## Aim of the task
If a line includes the word "ChatGPT", it belongs in the count; state the total for the data below and add nothing.

## Data extracts
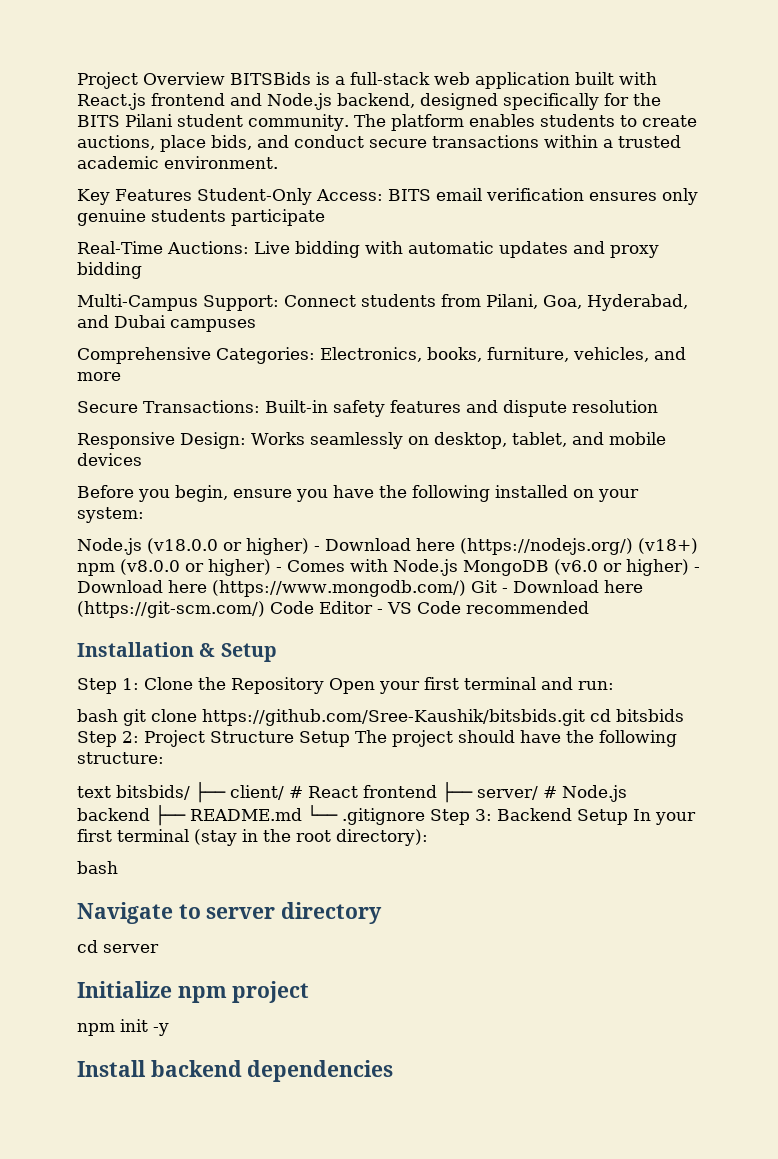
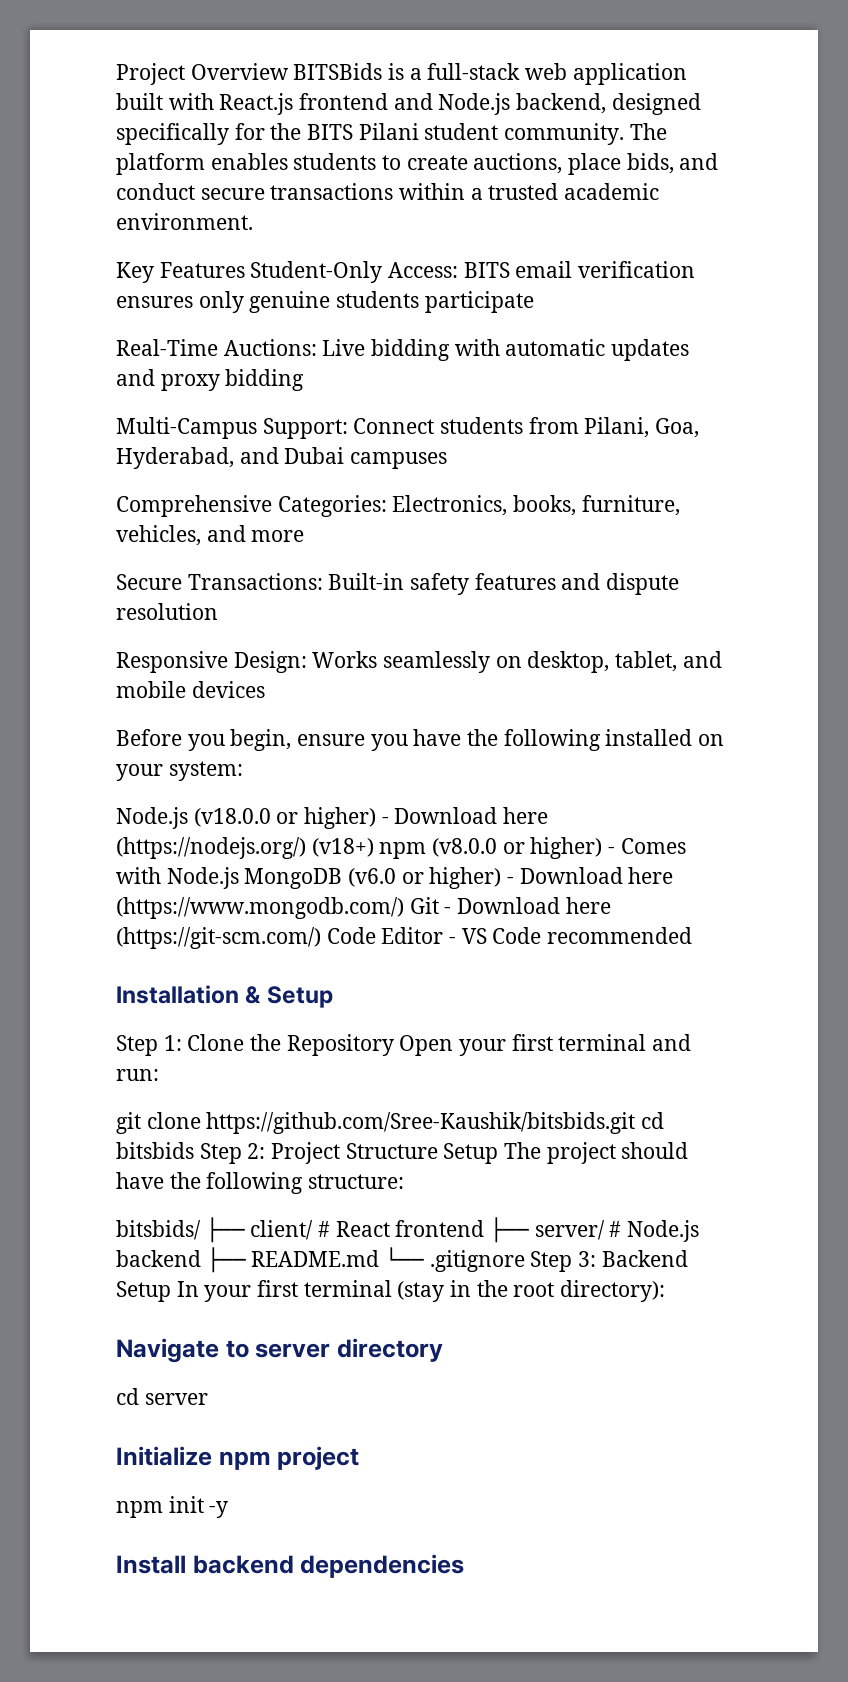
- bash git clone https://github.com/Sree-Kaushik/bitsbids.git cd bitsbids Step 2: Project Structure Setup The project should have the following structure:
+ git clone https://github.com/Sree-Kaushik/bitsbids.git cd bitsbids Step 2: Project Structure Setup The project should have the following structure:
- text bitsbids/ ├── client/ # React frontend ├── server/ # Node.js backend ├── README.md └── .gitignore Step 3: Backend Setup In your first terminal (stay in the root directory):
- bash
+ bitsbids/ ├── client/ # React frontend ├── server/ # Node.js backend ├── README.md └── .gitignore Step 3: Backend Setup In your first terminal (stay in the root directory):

--

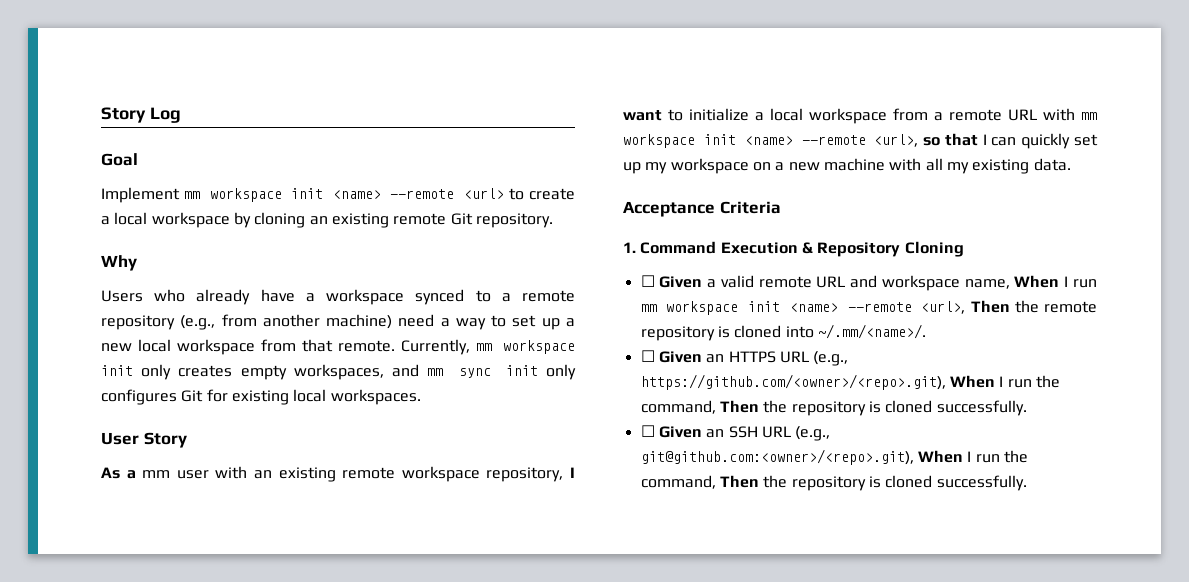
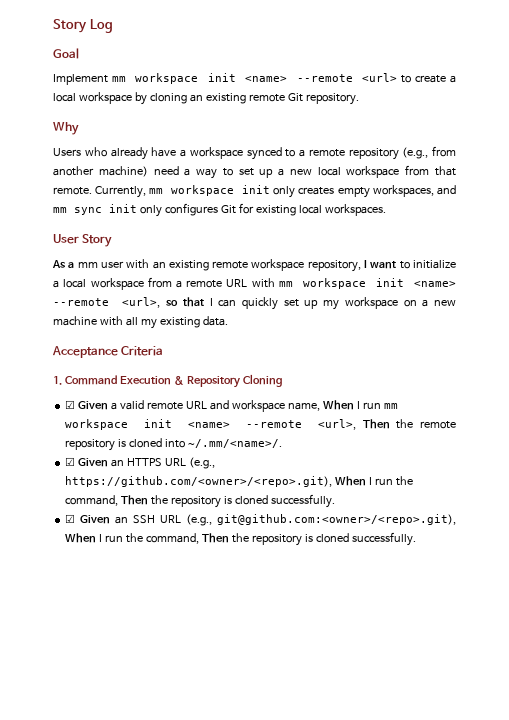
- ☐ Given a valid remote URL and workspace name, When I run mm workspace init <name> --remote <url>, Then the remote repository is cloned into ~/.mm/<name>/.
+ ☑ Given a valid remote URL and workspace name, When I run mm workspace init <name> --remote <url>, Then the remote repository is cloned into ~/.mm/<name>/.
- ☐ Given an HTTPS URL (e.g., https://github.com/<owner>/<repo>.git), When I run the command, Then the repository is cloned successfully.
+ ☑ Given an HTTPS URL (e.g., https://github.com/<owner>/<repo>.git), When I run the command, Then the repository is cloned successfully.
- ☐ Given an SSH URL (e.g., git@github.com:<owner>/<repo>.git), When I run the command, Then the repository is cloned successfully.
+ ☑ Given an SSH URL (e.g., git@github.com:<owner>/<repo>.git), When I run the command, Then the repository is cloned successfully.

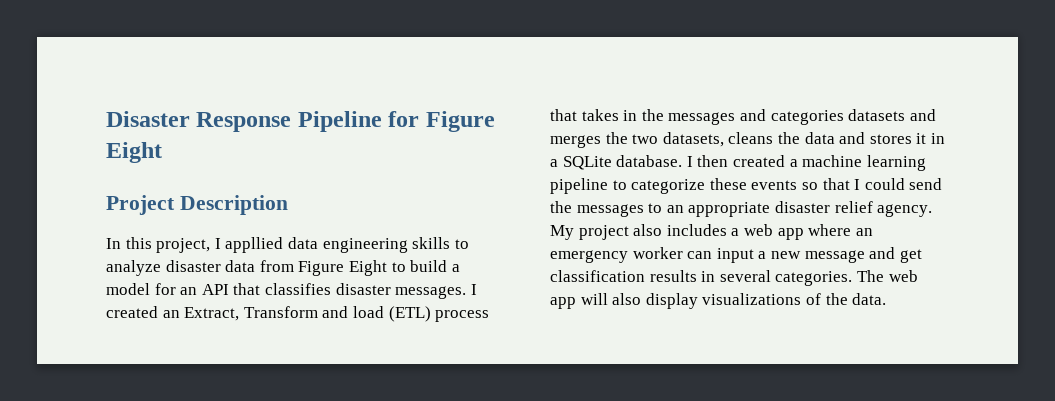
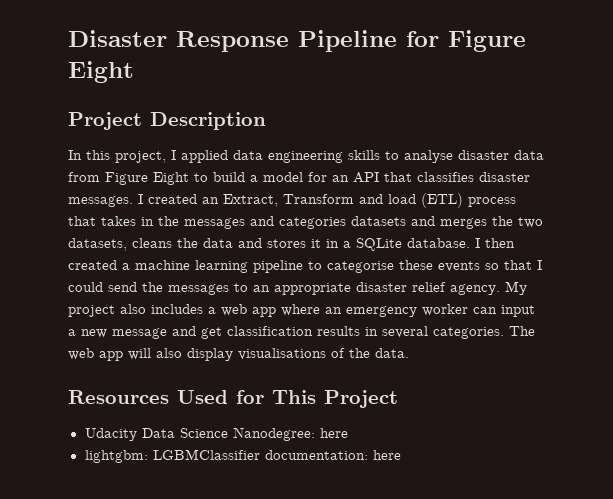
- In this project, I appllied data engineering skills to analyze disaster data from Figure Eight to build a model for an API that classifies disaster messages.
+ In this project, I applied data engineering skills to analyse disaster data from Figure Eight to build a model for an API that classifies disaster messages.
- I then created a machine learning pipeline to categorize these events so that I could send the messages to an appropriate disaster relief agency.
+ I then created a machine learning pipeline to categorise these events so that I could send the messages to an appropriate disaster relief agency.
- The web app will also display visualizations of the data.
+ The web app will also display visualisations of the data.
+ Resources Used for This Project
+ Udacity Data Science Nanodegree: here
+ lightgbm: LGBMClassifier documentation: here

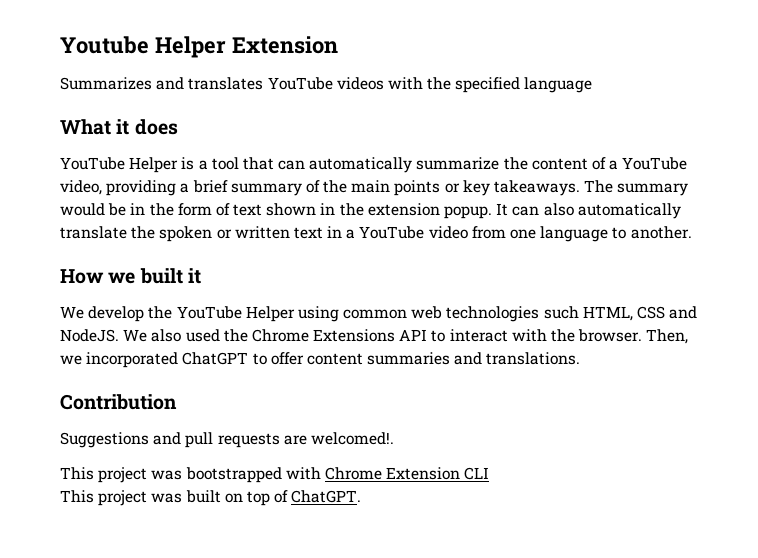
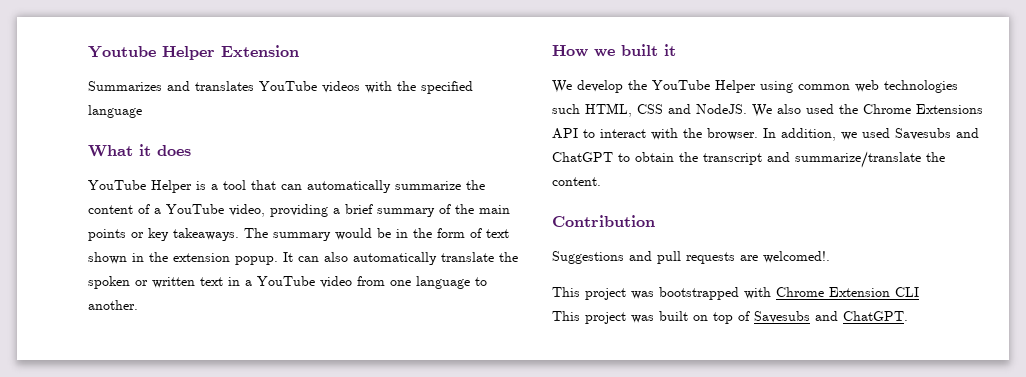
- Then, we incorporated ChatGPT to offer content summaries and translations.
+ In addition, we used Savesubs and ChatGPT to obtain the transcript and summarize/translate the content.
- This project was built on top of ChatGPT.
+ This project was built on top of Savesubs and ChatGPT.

## Solution to this exercise
4